## RECORDS FOR THIS TASK
* * * * * * *

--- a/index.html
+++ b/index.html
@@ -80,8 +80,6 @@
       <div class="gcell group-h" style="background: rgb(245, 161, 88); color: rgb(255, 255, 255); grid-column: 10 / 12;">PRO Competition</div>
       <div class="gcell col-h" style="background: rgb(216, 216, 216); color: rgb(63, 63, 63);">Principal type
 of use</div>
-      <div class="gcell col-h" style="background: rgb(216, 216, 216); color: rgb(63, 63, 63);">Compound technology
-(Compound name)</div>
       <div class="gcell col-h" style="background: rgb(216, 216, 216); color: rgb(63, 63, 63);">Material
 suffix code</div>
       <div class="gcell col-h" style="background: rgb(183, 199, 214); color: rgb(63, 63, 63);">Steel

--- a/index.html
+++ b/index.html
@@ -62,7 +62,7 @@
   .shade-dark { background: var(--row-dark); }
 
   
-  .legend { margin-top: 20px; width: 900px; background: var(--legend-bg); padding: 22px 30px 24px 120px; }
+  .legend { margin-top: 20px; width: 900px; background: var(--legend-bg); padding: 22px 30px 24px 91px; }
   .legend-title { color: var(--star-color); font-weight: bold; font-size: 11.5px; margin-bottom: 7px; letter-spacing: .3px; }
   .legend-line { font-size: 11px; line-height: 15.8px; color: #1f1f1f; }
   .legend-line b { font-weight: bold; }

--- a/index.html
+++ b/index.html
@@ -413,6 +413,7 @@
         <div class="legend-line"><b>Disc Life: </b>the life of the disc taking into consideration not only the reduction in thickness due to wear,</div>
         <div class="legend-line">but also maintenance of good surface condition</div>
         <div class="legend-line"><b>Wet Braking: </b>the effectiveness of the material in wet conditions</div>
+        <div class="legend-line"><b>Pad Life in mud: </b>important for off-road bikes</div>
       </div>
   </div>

* * * * * * *

## TASK DETAILS
Check each line of the records for the string "padding" and copy those that have it.

## WRITTEN REPLY
-  .legend { margin-top: 20px; width: 900px; background: var(--legend-bg); padding: 22px 30px 24px 120px; }
+  .legend { margin-top: 20px; width: 900px; background: var(--legend-bg); padding: 22px 30px 24px 91px; }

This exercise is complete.